_What to work on_: Please go through the records below and return every line holding the word "Liberation".
=== The data ===
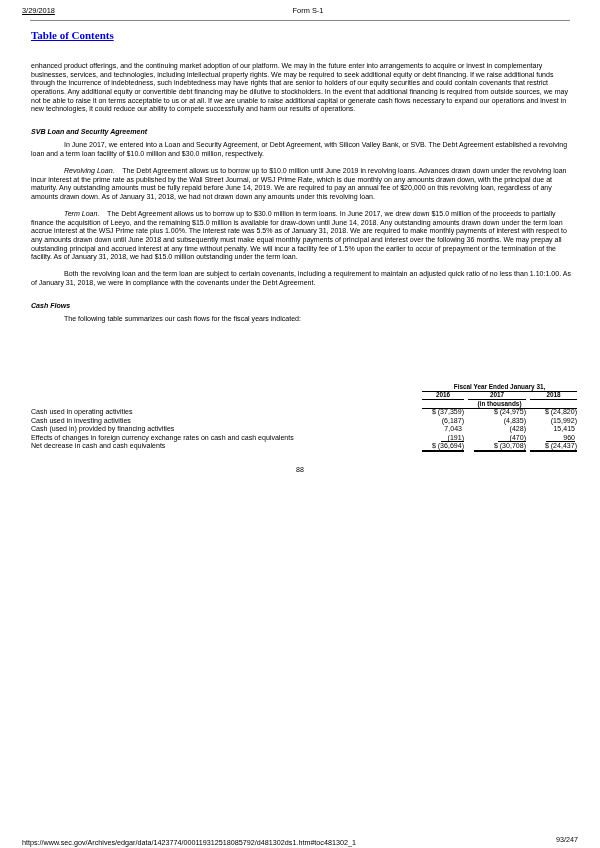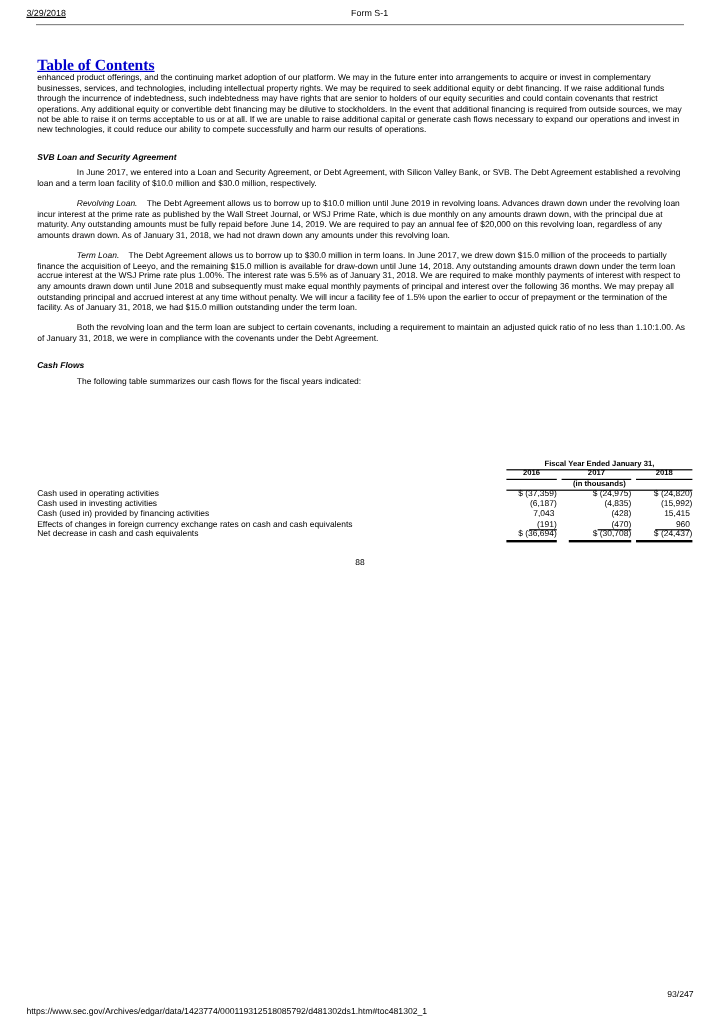--- a/index.html
+++ b/index.html
@@ -9,8 +9,8 @@
   .hdr .date { position:absolute; left:0; top:0;text-decoration:underline; }
   .hdr .form { position:absolute; left:16px; right:0; top:0; text-align:center; }
   .rule { position:absolute; top:20px; left:30px; right:30px; height:0; border-top:1px solid #888; }
-  .toc { position:absolute; top:46px; left:31px; font-family:"Liberation Serif", serif; font-weight:bold;
-         font-size:13px; color:#0000cc; text-decoration:underline; cursor:pointer; }
+  .toc { position:absolute; top:29px; left:31px; font-family:"Liberation Serif", serif; font-weight:bold;
+         font-size:11px; color:#0000cc; text-decoration:underline; cursor:pointer; }
   .content { position:absolute; top:62px; left:31px; width:541px; font-size:7.05px; line-height:8.65px; font-weight:500; }
   .content p { margin:0; }
   .content .gap { height:8.5px; }

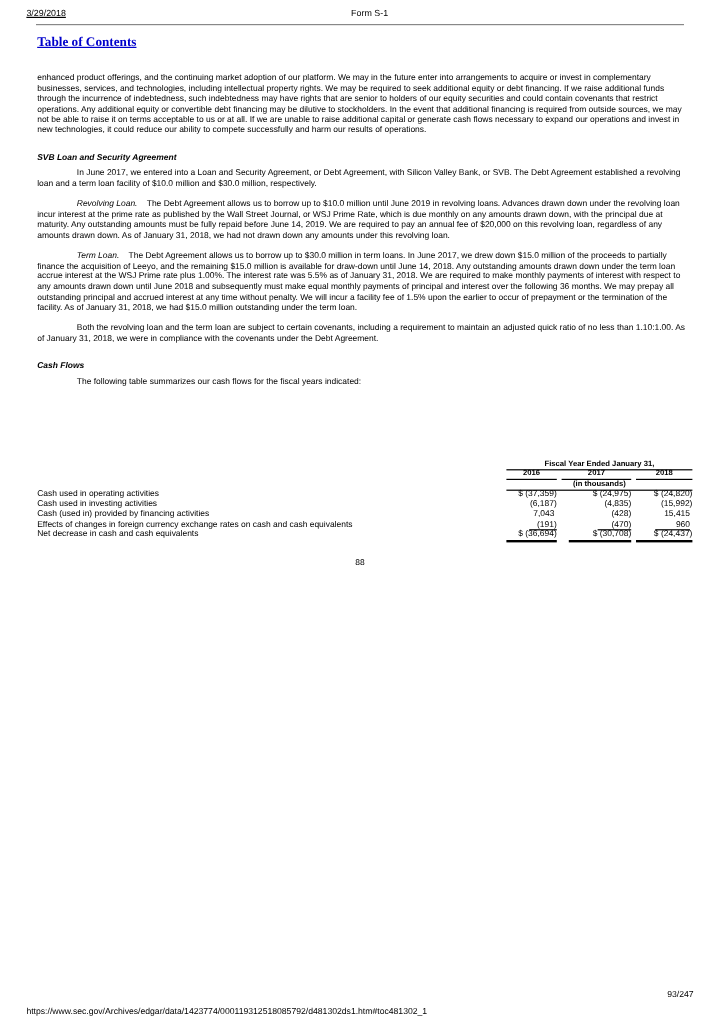--- a/index.html
+++ b/index.html
@@ -35,7 +35,7 @@
   .pg { position:absolute; top:466px; left:0; width:600px; text-align:center; font-size:7.05px; }
   .foot { position:absolute; top:824px; left:22px; right:22px; font-size:7.2px; }
   .foot .url { position:absolute; left:0; top:14px; }
-  .foot .pn { position:absolute; right:0; top:0; }
+  .foot .pn { position:absolute; right:0; top:11px; }
 </style>
 </head>
 <body>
===
_Task result_:
-  .toc { position:absolute; top:46px; left:31px; font-family:"Liberation Serif", serif; font-weight:bold;
+  .toc { position:absolute; top:29px; left:31px; font-family:"Liberation Serif", serif; font-weight:bold;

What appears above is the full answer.